*** WORKING DATA ***

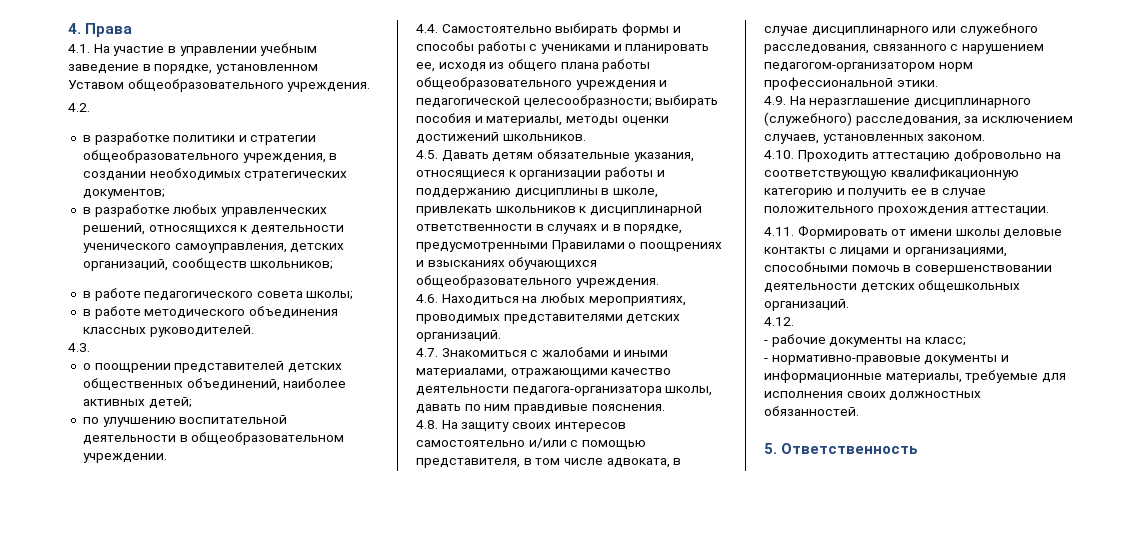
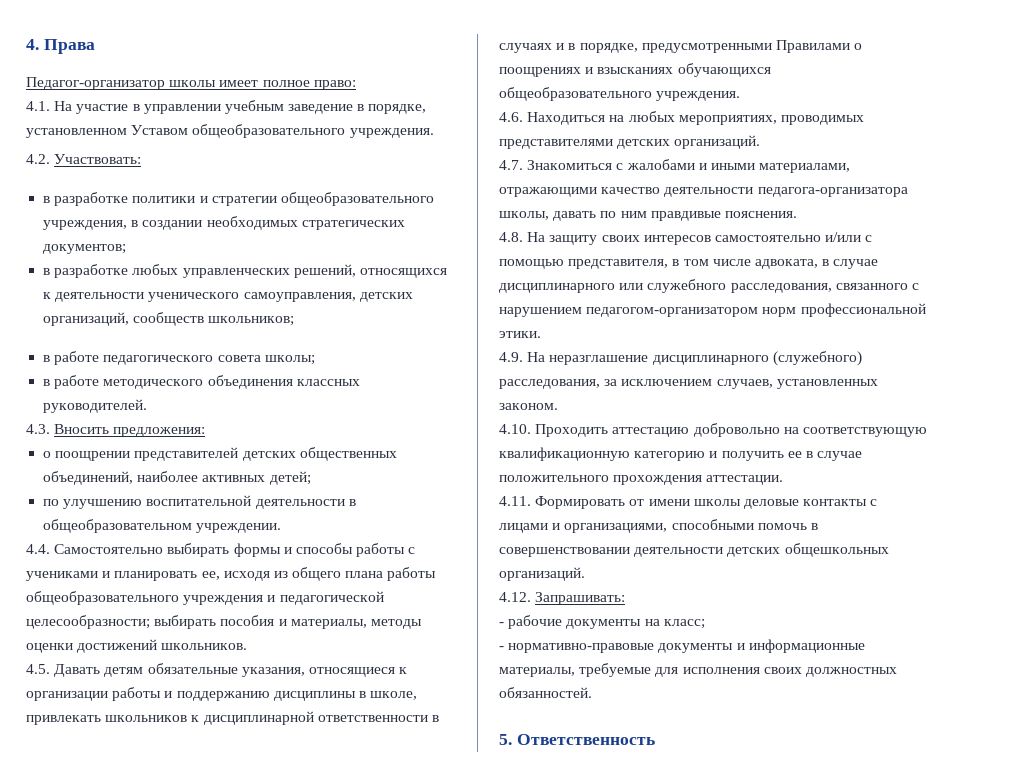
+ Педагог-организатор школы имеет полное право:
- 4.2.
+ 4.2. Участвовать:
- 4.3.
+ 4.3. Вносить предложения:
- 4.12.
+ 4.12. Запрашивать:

*** End of WORKING DATA ***

> _WHAT NEEDS TO BE DONE_
Can the entries above be repeated exactly, without their pictures?

> _WRITTEN SOLUTION_
+ Педагог-организатор школы имеет полное право:
- 4.2.
+ 4.2. Участвовать:
- 4.3.
+ 4.3. Вносить предложения:
- 4.12.
+ 4.12. Запрашивать:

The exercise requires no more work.